● **What to do**:
Please filter the entries and return only the lines that include "serif".

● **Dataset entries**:
════════════════════

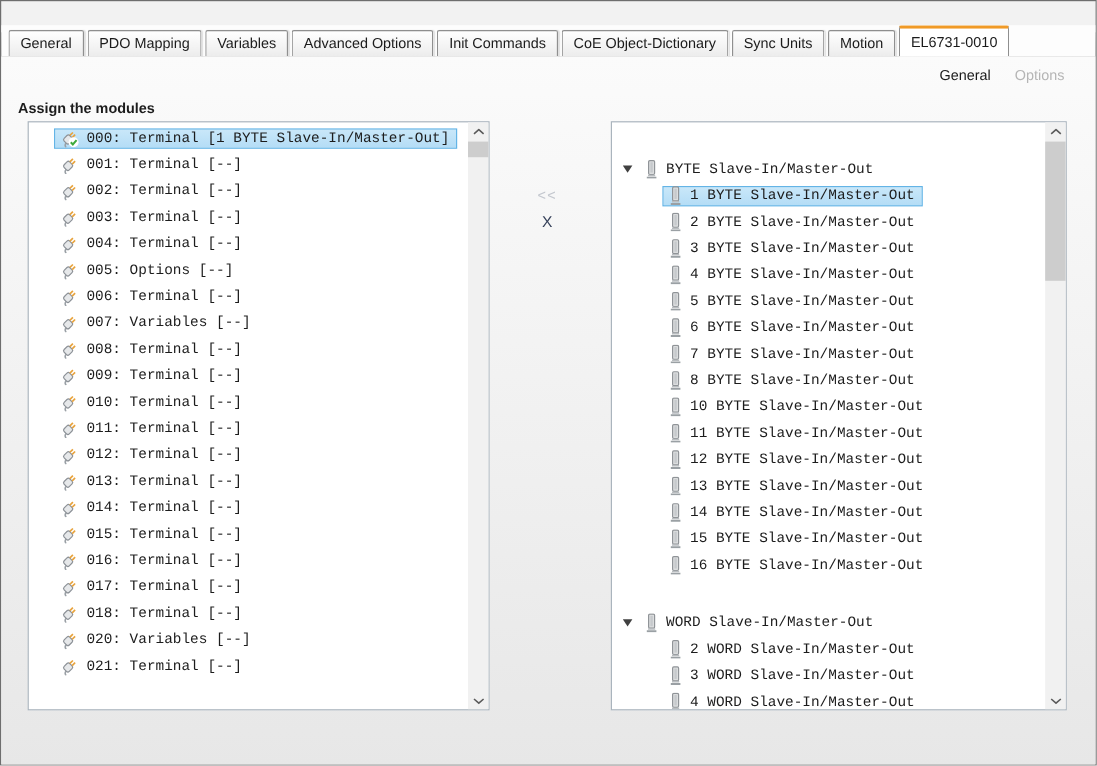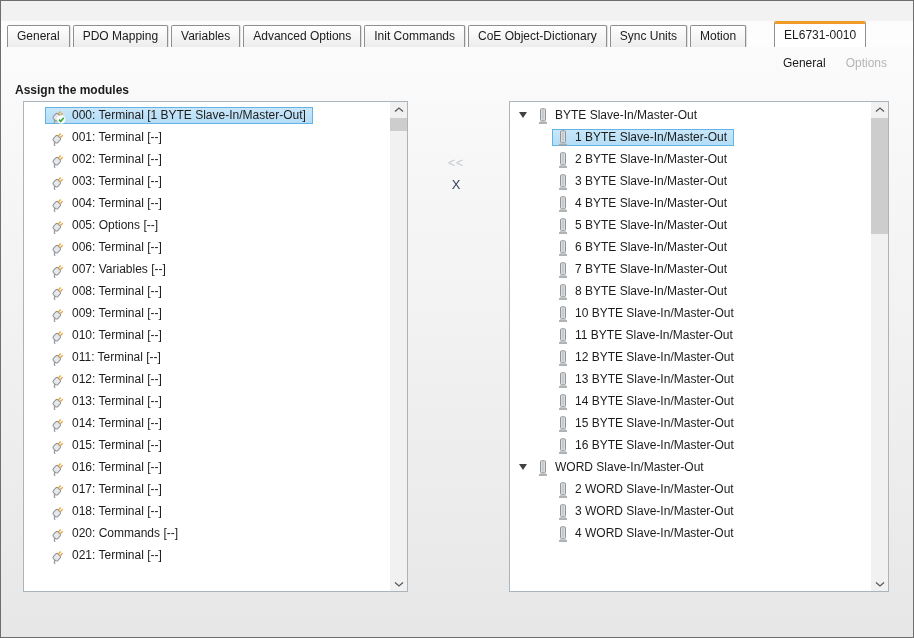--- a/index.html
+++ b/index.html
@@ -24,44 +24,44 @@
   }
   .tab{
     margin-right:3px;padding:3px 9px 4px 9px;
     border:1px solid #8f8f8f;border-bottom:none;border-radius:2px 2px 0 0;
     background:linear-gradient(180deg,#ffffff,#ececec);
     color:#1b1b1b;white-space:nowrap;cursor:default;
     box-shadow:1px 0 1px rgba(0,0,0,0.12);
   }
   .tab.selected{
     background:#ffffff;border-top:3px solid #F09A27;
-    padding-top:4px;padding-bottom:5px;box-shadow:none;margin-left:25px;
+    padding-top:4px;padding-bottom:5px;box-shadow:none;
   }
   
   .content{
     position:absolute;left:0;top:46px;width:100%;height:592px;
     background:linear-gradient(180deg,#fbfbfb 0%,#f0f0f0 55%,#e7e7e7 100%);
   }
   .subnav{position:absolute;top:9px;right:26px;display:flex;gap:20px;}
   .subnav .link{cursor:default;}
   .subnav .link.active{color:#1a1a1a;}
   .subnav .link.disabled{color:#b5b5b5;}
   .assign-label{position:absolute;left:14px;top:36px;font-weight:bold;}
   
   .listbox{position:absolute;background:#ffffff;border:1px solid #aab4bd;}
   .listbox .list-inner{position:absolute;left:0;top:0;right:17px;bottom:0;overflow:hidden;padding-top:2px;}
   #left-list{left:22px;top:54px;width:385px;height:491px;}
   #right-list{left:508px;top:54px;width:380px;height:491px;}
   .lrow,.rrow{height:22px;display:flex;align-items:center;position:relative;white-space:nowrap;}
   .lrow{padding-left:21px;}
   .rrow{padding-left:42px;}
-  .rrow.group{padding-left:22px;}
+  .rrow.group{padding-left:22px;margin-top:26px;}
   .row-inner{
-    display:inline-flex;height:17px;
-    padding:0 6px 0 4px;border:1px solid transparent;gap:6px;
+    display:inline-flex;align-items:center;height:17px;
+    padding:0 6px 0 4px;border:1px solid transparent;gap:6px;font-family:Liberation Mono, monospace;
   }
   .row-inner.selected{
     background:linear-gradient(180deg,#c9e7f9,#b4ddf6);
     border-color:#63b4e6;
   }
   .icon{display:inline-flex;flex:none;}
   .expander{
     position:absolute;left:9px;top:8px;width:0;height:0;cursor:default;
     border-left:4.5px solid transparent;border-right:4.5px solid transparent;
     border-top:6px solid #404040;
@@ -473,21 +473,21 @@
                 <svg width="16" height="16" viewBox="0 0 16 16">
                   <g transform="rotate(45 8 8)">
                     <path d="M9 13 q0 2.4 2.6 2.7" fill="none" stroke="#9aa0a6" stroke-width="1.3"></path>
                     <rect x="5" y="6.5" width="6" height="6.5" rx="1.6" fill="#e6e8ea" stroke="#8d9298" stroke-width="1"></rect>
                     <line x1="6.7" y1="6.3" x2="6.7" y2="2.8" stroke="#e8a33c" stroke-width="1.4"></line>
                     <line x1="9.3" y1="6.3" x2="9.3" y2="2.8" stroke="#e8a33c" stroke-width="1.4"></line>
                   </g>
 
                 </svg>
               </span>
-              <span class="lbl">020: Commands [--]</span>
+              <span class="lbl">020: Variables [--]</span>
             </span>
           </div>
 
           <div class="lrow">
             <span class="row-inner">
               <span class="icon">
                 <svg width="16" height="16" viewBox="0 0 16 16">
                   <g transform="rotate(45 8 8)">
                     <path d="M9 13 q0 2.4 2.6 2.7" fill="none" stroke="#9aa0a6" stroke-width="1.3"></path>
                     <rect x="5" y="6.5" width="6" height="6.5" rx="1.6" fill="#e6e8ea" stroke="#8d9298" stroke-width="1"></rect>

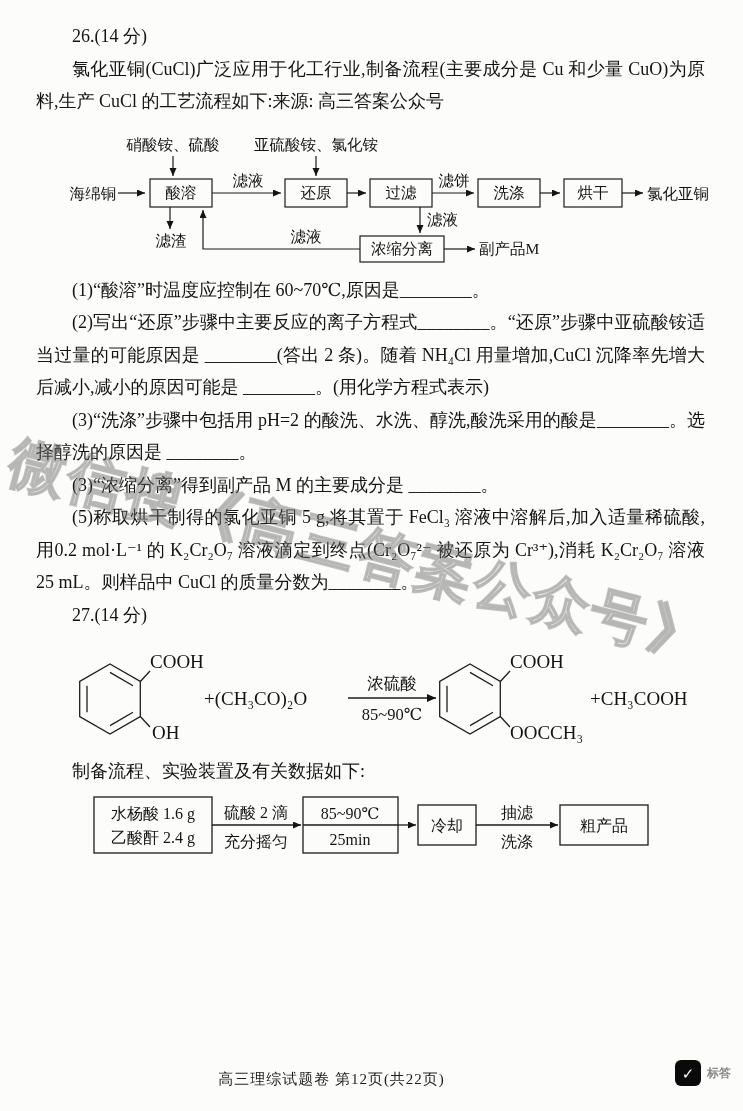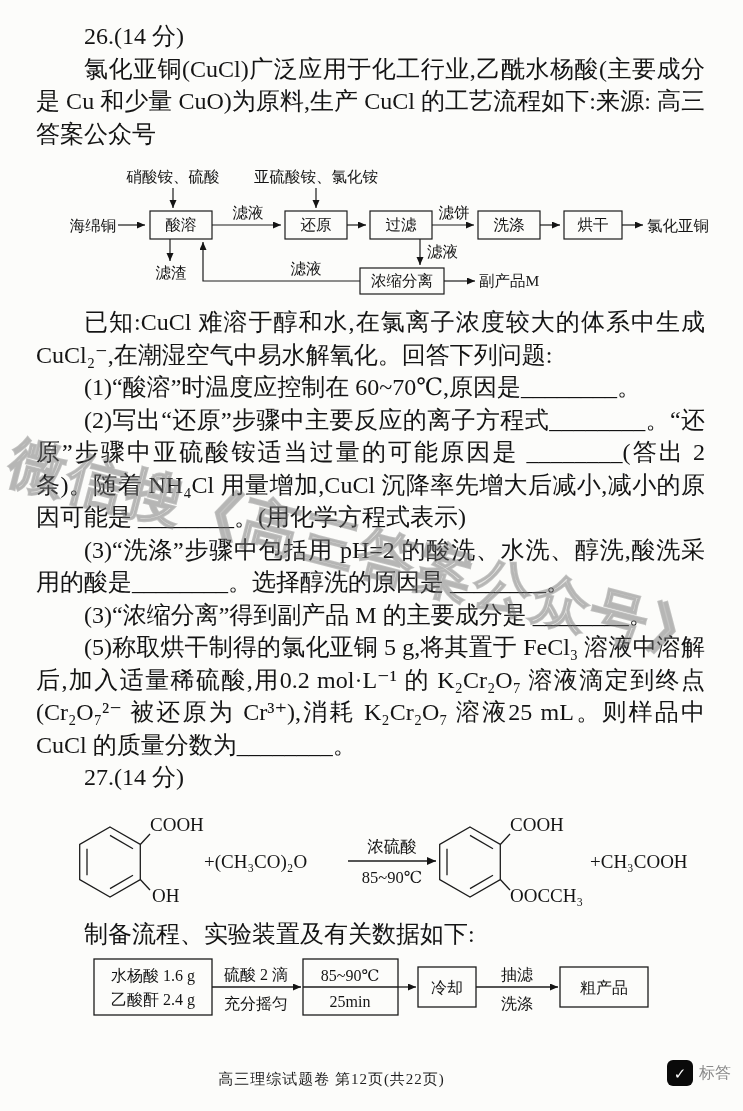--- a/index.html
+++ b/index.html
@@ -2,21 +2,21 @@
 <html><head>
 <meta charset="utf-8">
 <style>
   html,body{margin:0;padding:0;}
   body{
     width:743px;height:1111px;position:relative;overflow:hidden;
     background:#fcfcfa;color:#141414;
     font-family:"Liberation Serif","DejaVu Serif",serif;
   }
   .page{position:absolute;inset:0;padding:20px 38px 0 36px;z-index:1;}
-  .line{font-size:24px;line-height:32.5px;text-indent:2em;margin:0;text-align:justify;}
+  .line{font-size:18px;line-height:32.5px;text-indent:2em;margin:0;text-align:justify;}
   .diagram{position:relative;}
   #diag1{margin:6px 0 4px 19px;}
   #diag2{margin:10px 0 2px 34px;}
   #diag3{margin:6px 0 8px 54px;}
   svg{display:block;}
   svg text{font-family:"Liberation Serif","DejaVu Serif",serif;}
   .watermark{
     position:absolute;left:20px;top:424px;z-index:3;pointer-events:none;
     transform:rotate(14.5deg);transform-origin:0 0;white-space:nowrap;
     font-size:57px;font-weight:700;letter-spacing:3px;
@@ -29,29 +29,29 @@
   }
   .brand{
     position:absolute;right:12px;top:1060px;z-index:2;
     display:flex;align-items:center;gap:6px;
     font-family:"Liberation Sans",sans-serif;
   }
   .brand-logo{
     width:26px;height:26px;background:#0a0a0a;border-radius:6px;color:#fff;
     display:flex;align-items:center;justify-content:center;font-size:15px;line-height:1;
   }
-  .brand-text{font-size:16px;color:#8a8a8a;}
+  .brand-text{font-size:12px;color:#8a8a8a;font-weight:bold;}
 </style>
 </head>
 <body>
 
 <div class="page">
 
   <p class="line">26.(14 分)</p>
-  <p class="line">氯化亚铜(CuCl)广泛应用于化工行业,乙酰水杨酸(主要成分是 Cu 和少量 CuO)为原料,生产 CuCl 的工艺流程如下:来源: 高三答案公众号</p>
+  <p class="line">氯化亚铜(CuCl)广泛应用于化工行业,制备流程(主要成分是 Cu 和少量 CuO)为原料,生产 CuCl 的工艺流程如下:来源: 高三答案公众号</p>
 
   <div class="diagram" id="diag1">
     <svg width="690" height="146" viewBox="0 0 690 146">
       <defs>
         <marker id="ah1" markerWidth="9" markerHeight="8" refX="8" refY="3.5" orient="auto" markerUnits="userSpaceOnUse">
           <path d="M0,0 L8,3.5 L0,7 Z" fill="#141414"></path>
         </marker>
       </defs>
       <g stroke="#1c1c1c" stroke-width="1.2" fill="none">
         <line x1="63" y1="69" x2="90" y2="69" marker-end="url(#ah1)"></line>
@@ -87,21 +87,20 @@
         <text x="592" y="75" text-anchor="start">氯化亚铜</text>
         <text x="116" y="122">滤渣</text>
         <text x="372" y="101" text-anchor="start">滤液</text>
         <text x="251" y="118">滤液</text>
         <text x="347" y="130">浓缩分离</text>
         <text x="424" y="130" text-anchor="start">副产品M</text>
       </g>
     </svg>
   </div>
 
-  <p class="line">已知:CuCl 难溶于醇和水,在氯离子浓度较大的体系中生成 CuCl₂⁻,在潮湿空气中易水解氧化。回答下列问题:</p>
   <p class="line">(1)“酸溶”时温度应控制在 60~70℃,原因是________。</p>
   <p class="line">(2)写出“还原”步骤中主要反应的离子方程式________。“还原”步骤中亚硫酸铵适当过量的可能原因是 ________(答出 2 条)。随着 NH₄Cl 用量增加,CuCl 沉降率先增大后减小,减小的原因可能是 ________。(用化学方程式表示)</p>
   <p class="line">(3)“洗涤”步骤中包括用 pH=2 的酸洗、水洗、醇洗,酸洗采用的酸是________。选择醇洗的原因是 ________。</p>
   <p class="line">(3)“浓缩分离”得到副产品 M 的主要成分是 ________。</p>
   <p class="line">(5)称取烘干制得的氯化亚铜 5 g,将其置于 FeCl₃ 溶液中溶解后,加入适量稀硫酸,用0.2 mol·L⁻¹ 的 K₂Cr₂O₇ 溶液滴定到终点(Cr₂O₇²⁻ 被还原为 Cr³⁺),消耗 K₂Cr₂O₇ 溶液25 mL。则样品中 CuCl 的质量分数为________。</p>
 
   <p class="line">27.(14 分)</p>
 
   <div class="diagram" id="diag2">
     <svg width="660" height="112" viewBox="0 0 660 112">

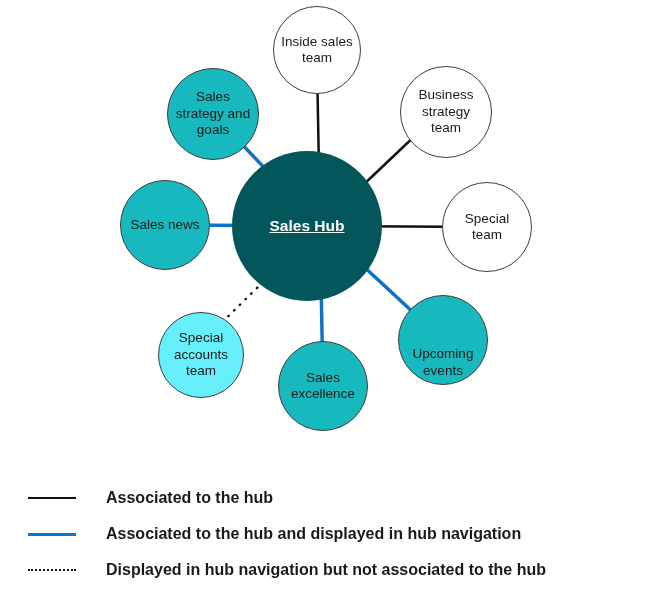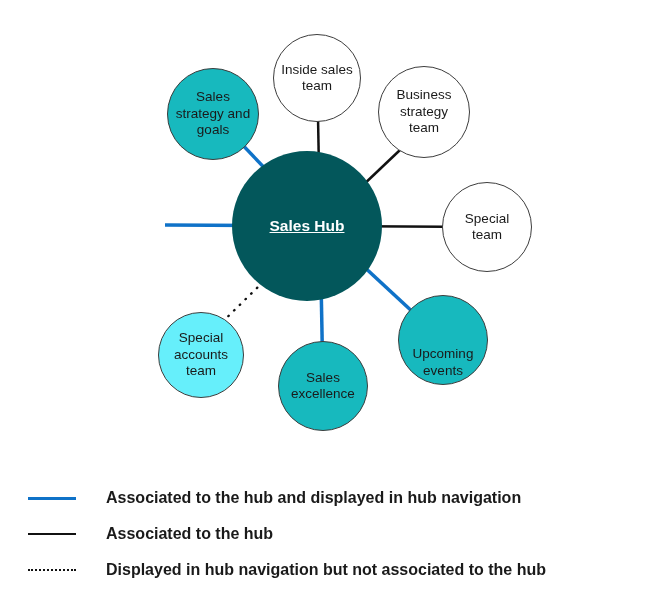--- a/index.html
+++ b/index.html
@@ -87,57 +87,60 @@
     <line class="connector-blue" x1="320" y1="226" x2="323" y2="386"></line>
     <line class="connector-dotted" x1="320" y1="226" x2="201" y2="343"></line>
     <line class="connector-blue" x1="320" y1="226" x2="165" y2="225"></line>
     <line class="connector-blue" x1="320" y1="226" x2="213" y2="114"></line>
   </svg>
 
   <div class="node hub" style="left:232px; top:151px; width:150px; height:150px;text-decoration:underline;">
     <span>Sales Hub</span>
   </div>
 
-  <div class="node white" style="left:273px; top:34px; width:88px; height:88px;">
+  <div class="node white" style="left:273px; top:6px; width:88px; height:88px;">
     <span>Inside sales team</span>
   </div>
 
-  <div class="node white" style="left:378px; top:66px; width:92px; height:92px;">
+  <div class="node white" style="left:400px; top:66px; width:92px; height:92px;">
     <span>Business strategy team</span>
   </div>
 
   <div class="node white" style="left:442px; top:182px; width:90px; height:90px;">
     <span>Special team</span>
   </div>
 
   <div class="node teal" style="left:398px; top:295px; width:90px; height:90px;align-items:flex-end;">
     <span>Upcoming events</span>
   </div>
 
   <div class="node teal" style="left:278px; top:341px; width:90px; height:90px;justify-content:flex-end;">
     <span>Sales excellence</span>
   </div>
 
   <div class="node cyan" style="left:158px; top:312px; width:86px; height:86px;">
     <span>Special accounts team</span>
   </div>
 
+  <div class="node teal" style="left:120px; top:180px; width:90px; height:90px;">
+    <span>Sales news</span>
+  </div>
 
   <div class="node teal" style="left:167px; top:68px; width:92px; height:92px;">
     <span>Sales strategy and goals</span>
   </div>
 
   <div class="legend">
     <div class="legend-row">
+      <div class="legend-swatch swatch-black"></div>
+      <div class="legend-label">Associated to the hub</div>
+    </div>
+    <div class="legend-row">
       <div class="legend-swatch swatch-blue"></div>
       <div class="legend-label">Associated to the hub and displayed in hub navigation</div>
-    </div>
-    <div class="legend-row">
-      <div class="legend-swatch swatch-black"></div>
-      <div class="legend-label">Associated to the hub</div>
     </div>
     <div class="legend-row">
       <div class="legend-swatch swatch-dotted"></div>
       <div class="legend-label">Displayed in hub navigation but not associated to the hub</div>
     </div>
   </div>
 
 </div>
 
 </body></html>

════════════════════

● **Answer box**:
     font-family:"Liberation Serif","DejaVu Serif",serif;
   svg text{font-family:"Liberation Serif","DejaVu Serif",serif;}
     font-family:"Liberation Sans",sans-serif;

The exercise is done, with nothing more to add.